Matrimonial Property (in divorce proceedings)
Matrimonial Property is any property or assets owned or obtained before or during the marriage.
It doesn’t matter whose name the property is in. Matrimonial Property can include (but is not limited to) the following:
- Your family home (“former matrimonial home”) if you and / or your spouse own it
- Other property you and your spouse own and use as a family
- Cars or other vehicles
- Saving and investments
- Stocks, Bonds, policies
How is matrimonial property valued?
Any matrimonial property (owned jointly or in the sole name of one of the parties) will be valued or appraised for the purpose of Financial Remedy Proceedings.
Your solicitor will not be able to advise you as to an appropriate financial settlement until full financial disclosure of all assets have been disclosed. Once this information has been received your instructing solicitor will know exactly what is in the matrimonial pot.

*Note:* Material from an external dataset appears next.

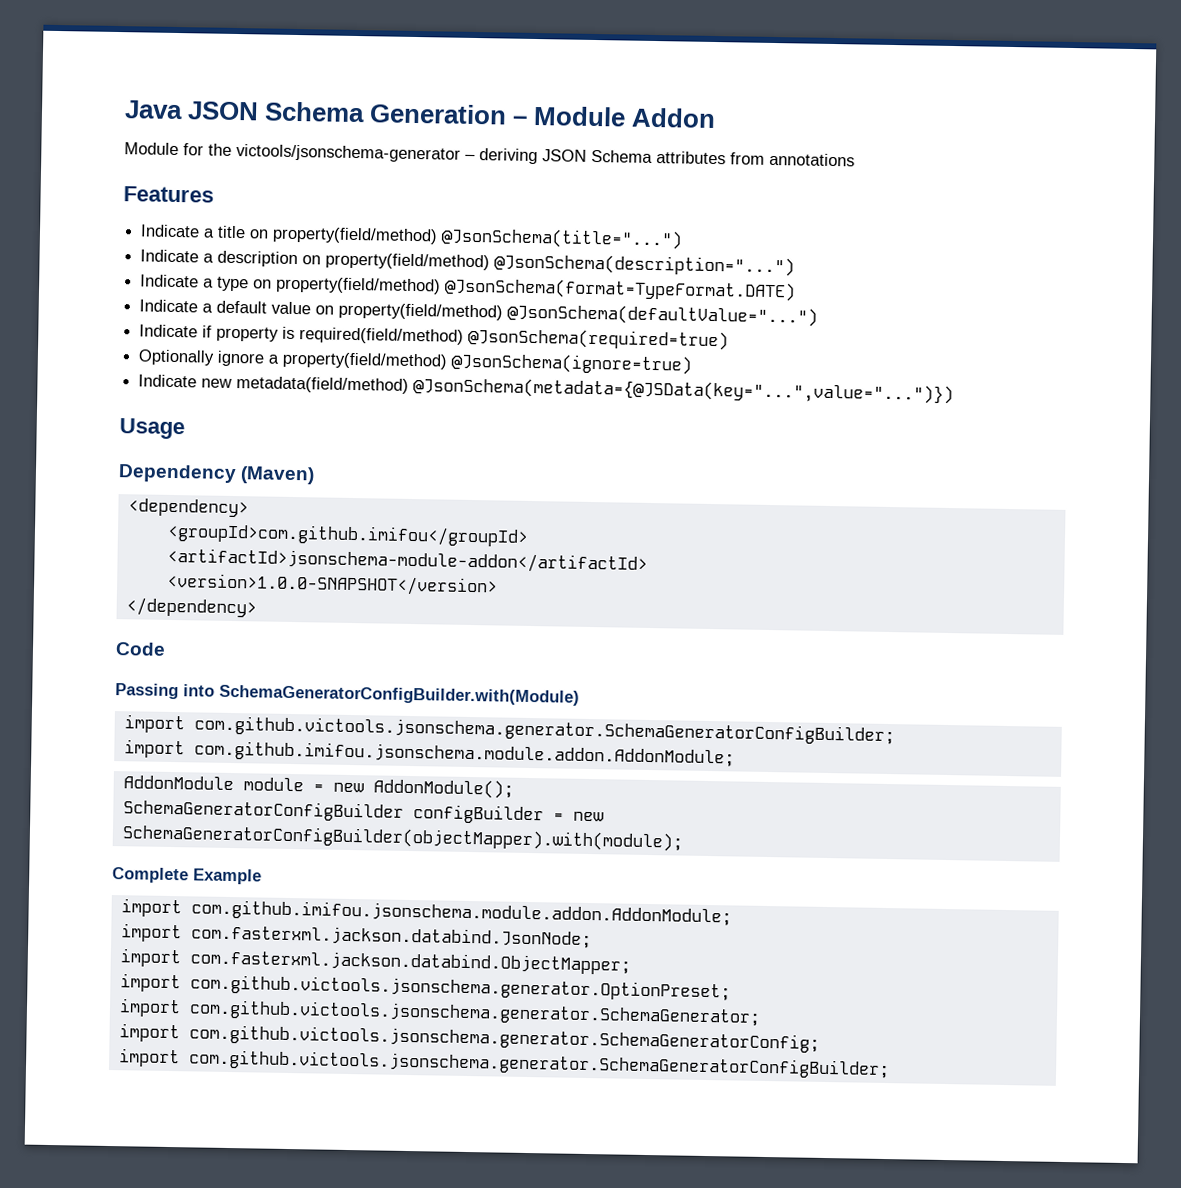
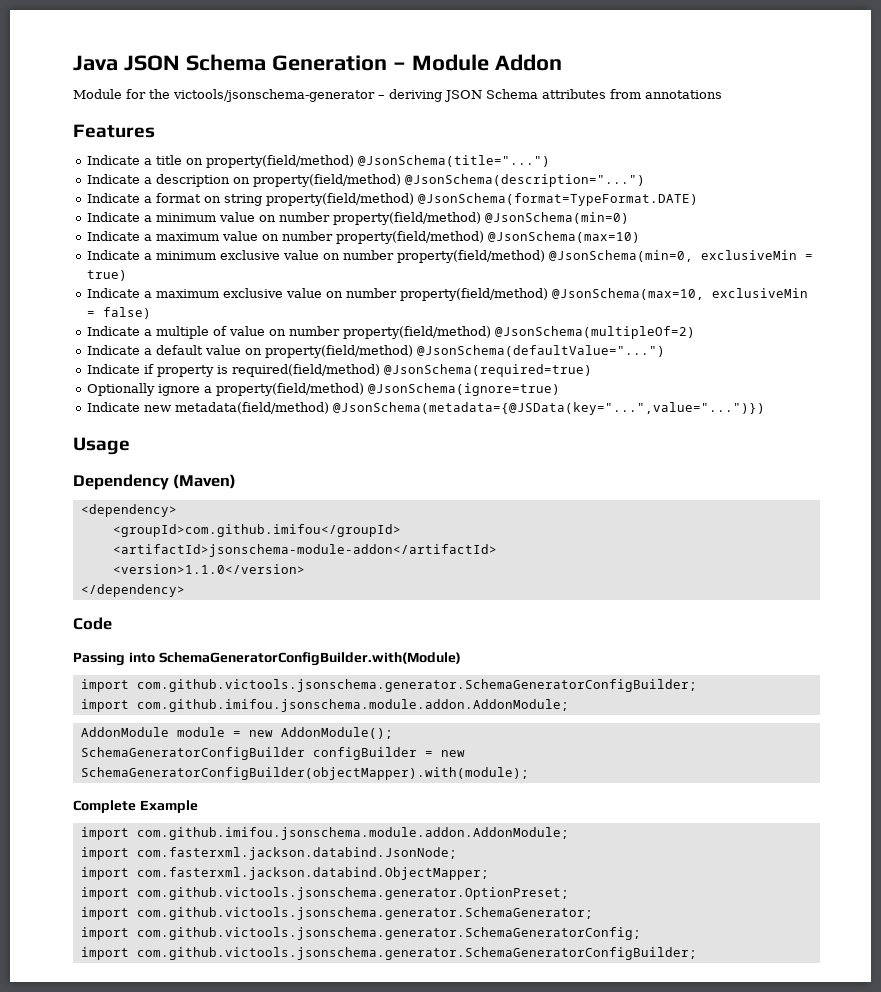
[217,276,273,292] type on -> [155,193,262,206] format on string
(797, 289) none -> [86,212,629,225] [86,231,640,244] [86,250,813,263] [86,270,127,281] [86,288,808,301] [86,307,151,319] [86,326,695,339] // Indicate a minimum value on number property(field/method) @JsonSchema(min=0) // Indicate a maximum value on number property(field/method) @JsonSchema(max=10) // Indicate a minimum exclusive value on number property(field/method) @JsonSchema(min=0, exclusiveMin = true) // Indicate a maximum exclusive value on number property(field/method) @JsonSchema(max=10, exclusiveMin = false) // Indicate a multiple of value on number property(field/method) @JsonSchema(multipleOf=2)
[165,572,498,597] <version>1.0.0-SNAPSHOT</version> -> [112,564,305,574] <version>1.1.0</version>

There are a number of factors which need to be taken into account when considering the overall financial settlement, these include something called the Section 25 Factors (Matrimonial Cases Act 1973), namely:
- The income, earning capacity, property and other financial resources that the parties have or are likely to have in the foreseeable future.
- The financial needs, obligations and responsibilities that the parties have or are likely to have in the foreseeable future.
- The standard of living enjoyed by the family before the breakdown of the marriage.
- The age of the parties to the marriage and the duration of the marriage.
- Any physical or mental disability of either of the parties to the marriage.
- The contributions which each party has made or is likely in the foreseeable future to make to the welfare of the family including any contribution by looking after the home or caring for the family.
- The conduct of each of the parties but only in exceptional circumstances where it would be inequitable to disregard it.
Finally, matrimonial property can include matrimonial debt.
This can also include debt that was acquired by both or either spouse during the marriage that was used for ordinary family matters such as household expenses, the mortgage on the former matrimonial home or debt used to finance a family car. If some debts were acquired after separation they may be considered matrimonial debts if they were used to pay necessary living expenses or to maintain the house or car or other assets.